Saturday, November 09, 2019

Technical issues

My laptop blew up, and I don't feel like typing emails or blog posts on my phone - a device that is, in any case, usually in the hands of my kids. But I continue to tweet away merrily. Follow the link on the right hand sidebar, or go here.

Saturday, October 12, 2019

Staring at Mokoia


In 1823 hundreds of Arawa abandoned their island pa Mokoia to Hongi Hika's muskets, & swam towards the shore of Rotorua. Some tired, drowned; others were hauled aboard pursuing waka. Now, through the Gallilee window of St Faith's church, we watch Jesus escape without getting wet. 

I stare at Mokoia and imagine an infinite regression. The island sits in Lake Rotorua, in the middle of a larger island, a larger sea, but it contains the warm Hinemoa's Pool, where Hongi Hika and his taua lolled after their 1823 conquest. I imagine that pool containing its own island, which in turn holds a small lake...

Friday, October 04, 2019

Jack's stash

Friday, September 20, 2019

Blackface


Canada's leader is in trouble for coming to a fancy dress party as a parody of an Indian. NZ has its own, forgotten history of blackface. At the end of the 1933 academic year, a band of 'n****r minstrels', pictured above, entertained students of Auckland Teachers Training College. Similar entertainment was common at theatres & at parties throughout NZ in the early 20th century. The newspaper article from 1935 reproduced below promises that a team of forty 'n****rs' will provide 'most suitable' entertainment for children who visit Auckland's Regent Theatre.

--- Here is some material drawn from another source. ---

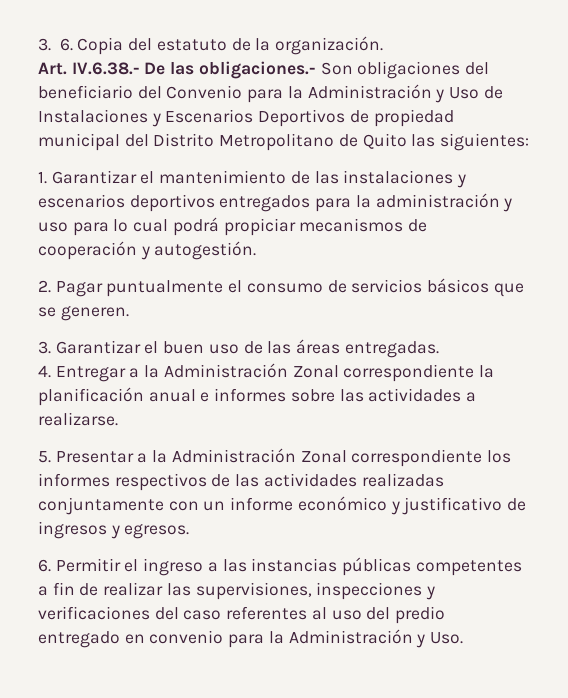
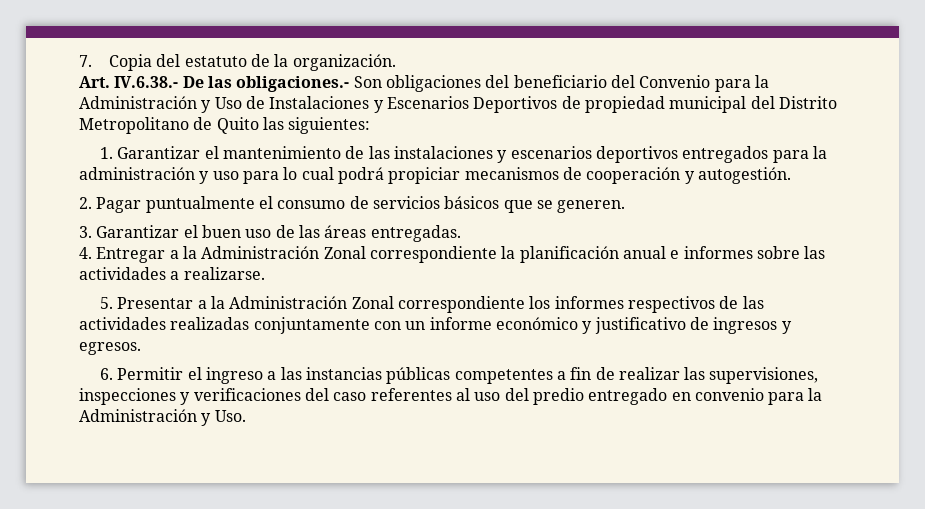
- 3. 6. Copia del estatuto de la organización.
+ 7. Copia del estatuto de la organización.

It was normal for both adults & kids to come to fancy dress balls in racially charged costumes; the white hood of the Ku Klux Klan was another favourite outfit. A kids' fancy dress ball held at Patumahoe in 1920, reported in the article reproduced below, featured a 'Persian lady', a 'Hawaiian lady', an 'Egyptian lady', & two Klansmen. In 1920 the Klan was exploding in numbers across the US; in 1923 it would appear in NZ, & carry out attacks against Asian businesses in Auckland & Christchurch.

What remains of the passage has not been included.